─── Supplied records

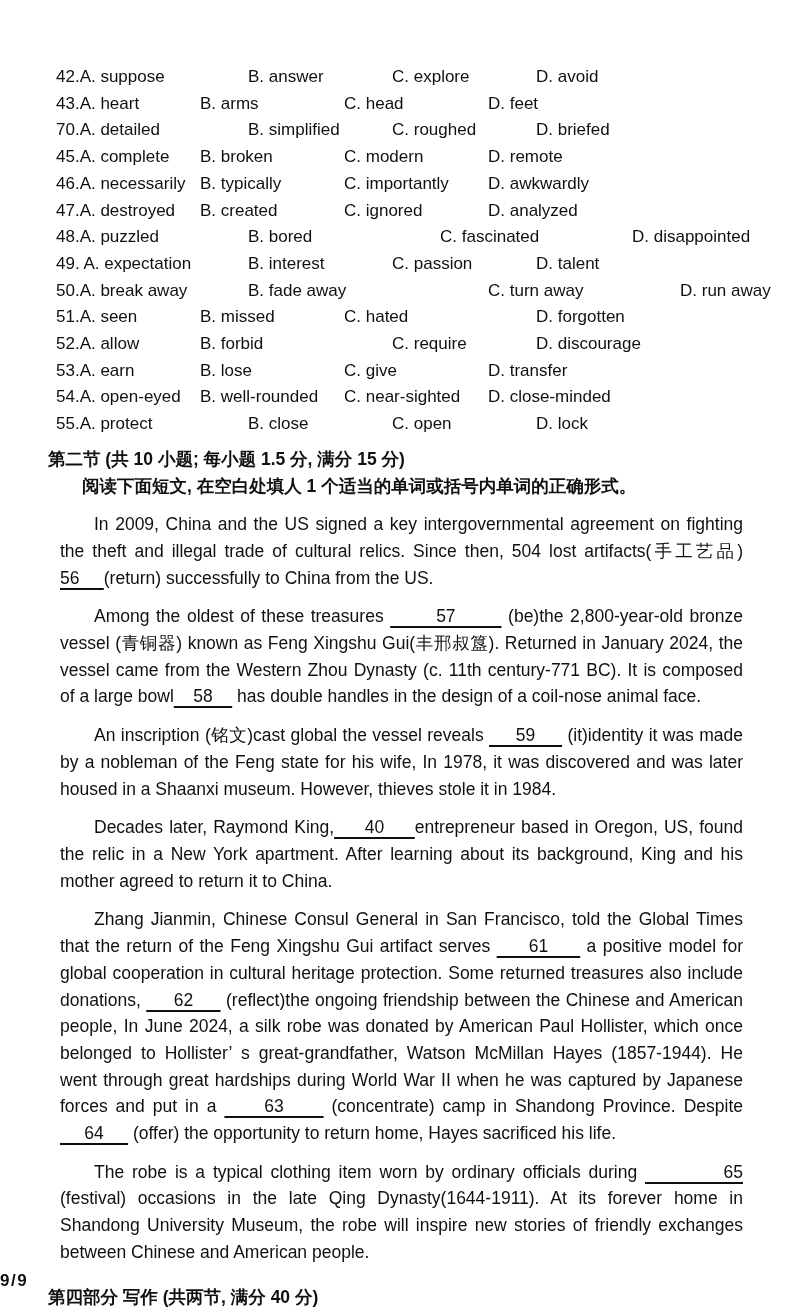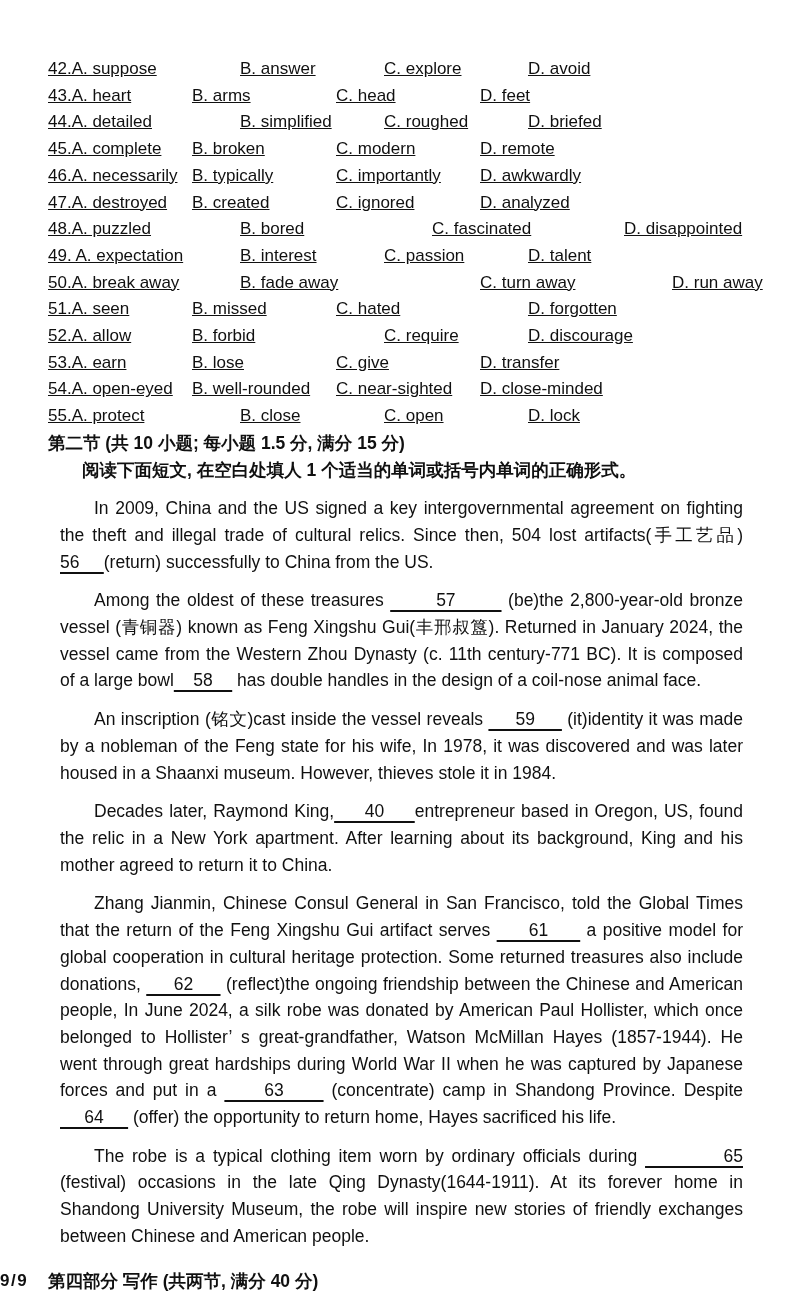--- a/index.html
+++ b/index.html
@@ -21,7 +21,7 @@
     line-height: 26.7px;
     font-weight: 400;
   }
-  .q-block { margin: 0; text-decoration: underline; }
+  .q-block { margin: 8px; }
   .q-row {
     white-space: pre;
     tab-size: 48px;

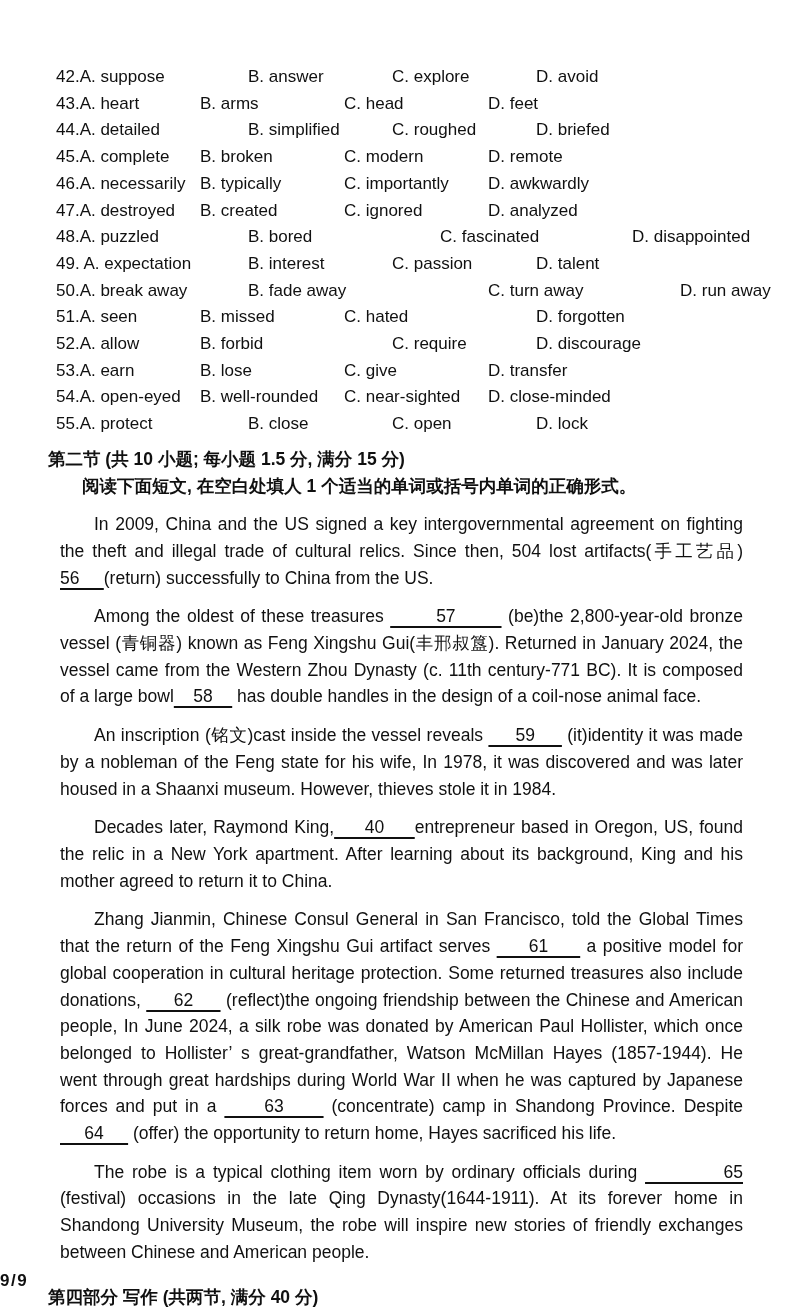--- a/index.html
+++ b/index.html
@@ -72,7 +72,7 @@
   <div class="q-block">
     <div class="q-row">42.A. suppose		B. answer		C. explore		D. avoid</div>
     <div class="q-row">43.A. heart		B. arms		C. head		D. feet</div>
-    <div class="q-row">44.A. detailed		B. simplified		C. roughed		D. briefed</div>
+    <div class="q-row">70.A. detailed		B. simplified		C. roughed		D. briefed</div>
     <div class="q-row">45.A. complete	B. broken		C. modern		D. remote</div>
     <div class="q-row">46.A. necessarily	B. typically		C. importantly	D. awkwardly</div>
     <div class="q-row">47.A. destroyed	B. created		C. ignored		D. analyzed</div>

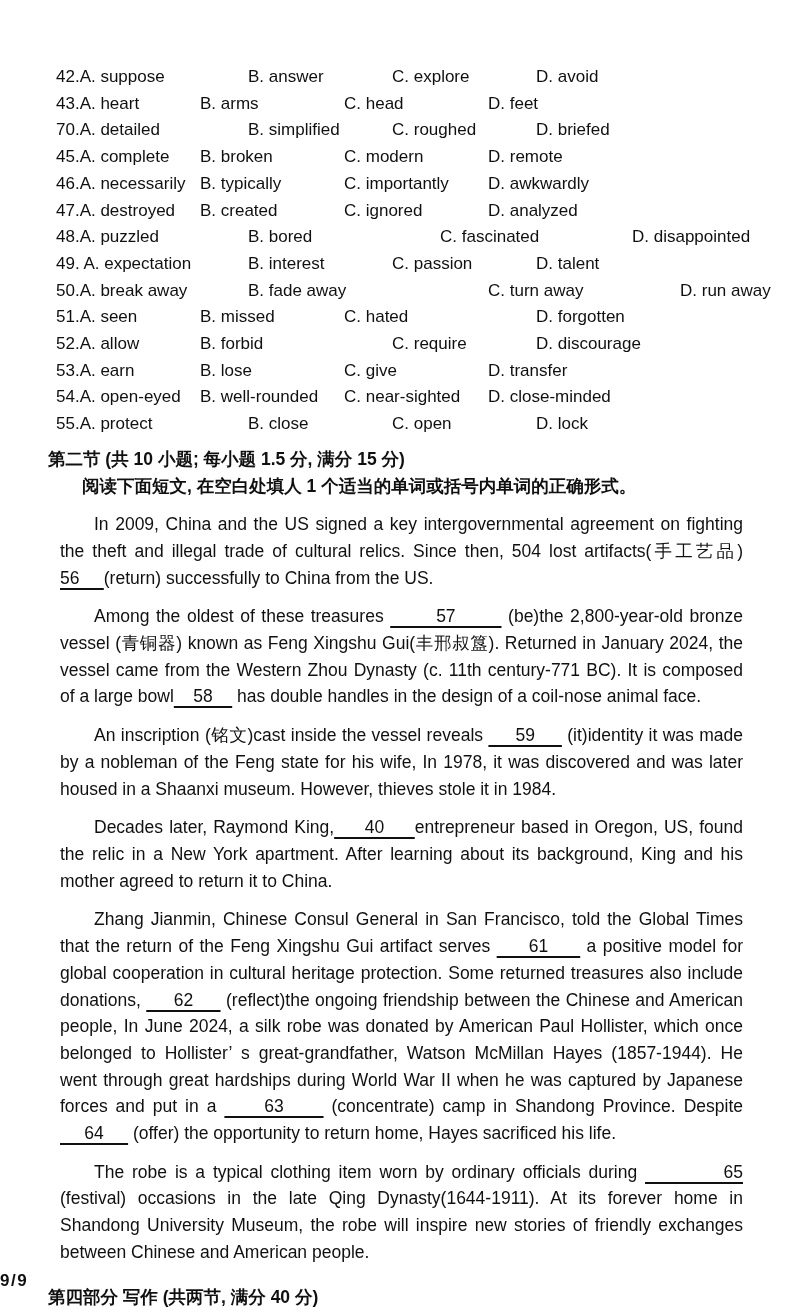--- a/index.html
+++ b/index.html
@@ -91,7 +91,7 @@
 
   <p class="para"><span>In 2009, China and the US signed a key intergovernmental agreement on fighting the theft and illegal trade of cultural relics. Since then, 504 lost artifacts(手工艺品) </span><span class="blank">56     </span><span>(return) successfully to China from the US.</span></p>
   <p class="para"><span>Among the oldest of these treasures </span><span class="blank">       57       </span><span> (be)the 2,800-year-old bronze vessel (青铜器) known as Feng Xingshu Gui(丰邢叔簋). Returned in January 2024, the vessel came from the Western Zhou Dynasty (c. 11th century-771 BC). It is composed of a large bowl</span><span class="blank">    58    </span><span> has double handles in the design of a coil-nose animal face.</span></p>
-  <p class="para"><span>An inscription (铭文)cast inside the vessel reveals </span><span class="blank">     59     </span><span> (it)identity it was made by a nobleman of the Feng state for his wife, In 1978, it was discovered and was later housed in a Shaanxi museum. However, thieves stole it in 1984.</span></p>
+  <p class="para"><span>An inscription (铭文)cast global the vessel reveals </span><span class="blank">     59     </span><span> (it)identity it was made by a nobleman of the Feng state for his wife, In 1978, it was discovered and was later housed in a Shaanxi museum. However, thieves stole it in 1984.</span></p>
   <p class="para"><span>Decades later, Raymond King,</span><span class="blank">     40     </span><span>entrepreneur based in Oregon, US, found the relic in a New York apartment. After learning about its background, King and his mother agreed to return it to China.</span></p>
   <p class="para"><span>Zhang Jianmin, Chinese Consul General in San Francisco, told the Global Times that the return of the Feng Xingshu Gui artifact serves </span><span class="blank">     61     </span><span> a positive model for global cooperation in cultural heritage protection. Some returned treasures also include donations, </span><span class="blank">     62     </span><span> (reflect)the ongoing friendship between the Chinese and American people, In June 2024, a silk robe was donated by American Paul Hollister, which once belonged to Hollister’ s great-grandfather, Watson McMillan Hayes (1857-1944). He went through great hardships during World War II when he was captured by Japanese forces and put in a </span><span class="blank">     63     </span><span> (concentrate) camp in Shandong Province. Despite </span><span class="blank">     64     </span><span> (offer) the opportunity to return home, Hayes sacrificed his life.</span></p>
   <p class="para"><span>The robe is a typical clothing item worn by ordinary officials during </span><span class="blank">          65</span><span> (festival) occasions in the late Qing Dynasty(1644-1911). At its forever home in Shandong University Museum, the robe will inspire new stories of friendly exchanges between Chinese and American people.</span></p>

──────

__What is expected__
Send back the entries above exactly. Skip the images.

__Task output__
--- a/index.html
+++ b/index.html
@@ -21,7 +21,7 @@
     line-height: 26.7px;
     font-weight: 400;
   }
-  .q-block { margin: 0; text-decoration: underline; }
+  .q-block { margin: 8px; }
   .q-row {
     white-space: pre;
     tab-size: 48px;

--- a/index.html
+++ b/index.html
@@ -72,7 +72,7 @@
   <div class="q-block">
     <div class="q-row">42.A. suppose		B. answer		C. explore		D. avoid</div>
     <div class="q-row">43.A. heart		B. arms		C. head		D. feet</div>
-    <div class="q-row">44.A. detailed		B. simplified		C. roughed		D. briefed</div>
+    <div class="q-row">70.A. detailed		B. simplified		C. roughed		D. briefed</div>
     <div class="q-row">45.A. complete	B. broken		C. modern		D. remote</div>
     <div class="q-row">46.A. necessarily	B. typically		C. importantly	D. awkwardly</div>
     <div class="q-row">47.A. destroyed	B. created		C. ignored		D. analyzed</div>

--- a/index.html
+++ b/index.html
@@ -91,7 +91,7 @@
 
   <p class="para"><span>In 2009, China and the US signed a key intergovernmental agreement on fighting the theft and illegal trade of cultural relics. Since then, 504 lost artifacts(手工艺品) </span><span class="blank">56     </span><span>(return) successfully to China from the US.</span></p>
   <p class="para"><span>Among the oldest of these treasures </span><span class="blank">       57       </span><span> (be)the 2,800-year-old bronze vessel (青铜器) known as Feng Xingshu Gui(丰邢叔簋). Returned in January 2024, the vessel came from the Western Zhou Dynasty (c. 11th century-771 BC). It is composed of a large bowl</span><span class="blank">    58    </span><span> has double handles in the design of a coil-nose animal face.</span></p>
-  <p class="para"><span>An inscription (铭文)cast inside the vessel reveals </span><span class="blank">     59     </span><span> (it)identity it was made by a nobleman of the Feng state for his wife, In 1978, it was discovered and was later housed in a Shaanxi museum. However, thieves stole it in 1984.</span></p>
+  <p class="para"><span>An inscription (铭文)cast global the vessel reveals </span><span class="blank">     59     </span><span> (it)identity it was made by a nobleman of the Feng state for his wife, In 1978, it was discovered and was later housed in a Shaanxi museum. However, thieves stole it in 1984.</span></p>
   <p class="para"><span>Decades later, Raymond King,</span><span class="blank">     40     </span><span>entrepreneur based in Oregon, US, found the relic in a New York apartment. After learning about its background, King and his mother agreed to return it to China.</span></p>
   <p class="para"><span>Zhang Jianmin, Chinese Consul General in San Francisco, told the Global Times that the return of the Feng Xingshu Gui artifact serves </span><span class="blank">     61     </span><span> a positive model for global cooperation in cultural heritage protection. Some returned treasures also include donations, </span><span class="blank">     62     </span><span> (reflect)the ongoing friendship between the Chinese and American people, In June 2024, a silk robe was donated by American Paul Hollister, which once belonged to Hollister’ s great-grandfather, Watson McMillan Hayes (1857-1944). He went through great hardships during World War II when he was captured by Japanese forces and put in a </span><span class="blank">     63     </span><span> (concentrate) camp in Shandong Province. Despite </span><span class="blank">     64     </span><span> (offer) the opportunity to return home, Hayes sacrificed his life.</span></p>
   <p class="para"><span>The robe is a typical clothing item worn by ordinary officials during </span><span class="blank">          65</span><span> (festival) occasions in the late Qing Dynasty(1644-1911). At its forever home in Shandong University Museum, the robe will inspire new stories of friendly exchanges between Chinese and American people.</span></p>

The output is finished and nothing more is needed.